These conditions must be respected by the company for an investment that benefits from the tax shelter. However, the conditions 4°, 5°, 6° and 10° must also be respected by the company during the 48 months following the paying-up of the shares of the company.
The amount of investments benefiting from this tax break for a qualifying company may therefore not exceed EUR 250.000 and this during the entire lifetime of the company.
The company must also be considered a small company as defined in article 1:24 of the companies and associations Code. Thus, it must be a company with a legal personality which, on the balance sheet date of the last closed financial year, does not exceed more than one of the following criteria:
- annual average number of employees: 50 ;
- annual turnover, excluding VAT : 9.000.000 euro ;
- balance sheet total: 4.500.000 euro.
Companies that start their activities must estimate these criteria in good faith at the beginning of the financial year. If this assessment shows that more than one of the criteria will be exceeded in the first financial year, this must be taken into account in the first financial year. This means that if, in the light of the financial plan, it appears that the thresholds will be exceeded from the start, the company cannot be considered small.
Tax shelter startups: what are the conditions to the investor must fulfil?
In order to benefit from this reduction, the investor must be a natural person subject to personal income tax or non-resident tax in Belgium.
This measure is therefore not intended for investments of one company in another.
A manager of an enterprise (directors, liquidators, similar positions, independent directors, etc.) will not be able to benefit from this measure for the investments he makes within his own company.
However, if he decides to invest in another company in which he does not hold a managerial position, he will be able to benefit from this tax reduction for this investment.

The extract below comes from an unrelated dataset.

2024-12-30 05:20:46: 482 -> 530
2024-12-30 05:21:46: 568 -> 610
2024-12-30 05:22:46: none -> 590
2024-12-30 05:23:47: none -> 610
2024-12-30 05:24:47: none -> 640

However, the tax authorities have accepted that an company manager can still benefit from the tax break provided that:
(i) his or her appointment is not provided for in the deed of contribution; and
(ii) he or she is not remunerated.
The investment made by the investor benefiting from the tax break may not represent more than 30% of the company’s shareholder structure.
Also, the investor will have to maintain its participation in the company for a period of 48 months from the date of the investment in the company.
If this is not the case, the obtained tax benefit will be reduced by the remaining period to reach the 48-month waiting period.
What is the tax benefit that is granted by the tax shelter startup?
In exchange for his investment, the natural person is granted a tax reduction equal to 30% of the amount invested in the starting enterprise.
However, this amount is limited to EUR 100,000 per taxable period and per taxpayer.
The investment does not necessarily have to be made in a single company, the investor can invest in several companies and benefit from this measure as long as the amount of his investments benefiting from this tax reduction does not exceed 100.000 euros per taxable period.
This tax reduction can be increased to 45% of the invested amount if the company in which the investor decides to invest is considered a micro-company. In order to be considered a micro-company, the company must not exceed more than one of the following limits during the last closed financial year:
- balance sheet total not exceeding EUR 350.000 ;
- annual turnover, excluding VAT, is not higher than 700.000 euro ;
- annual average number of employees is not higher than 10.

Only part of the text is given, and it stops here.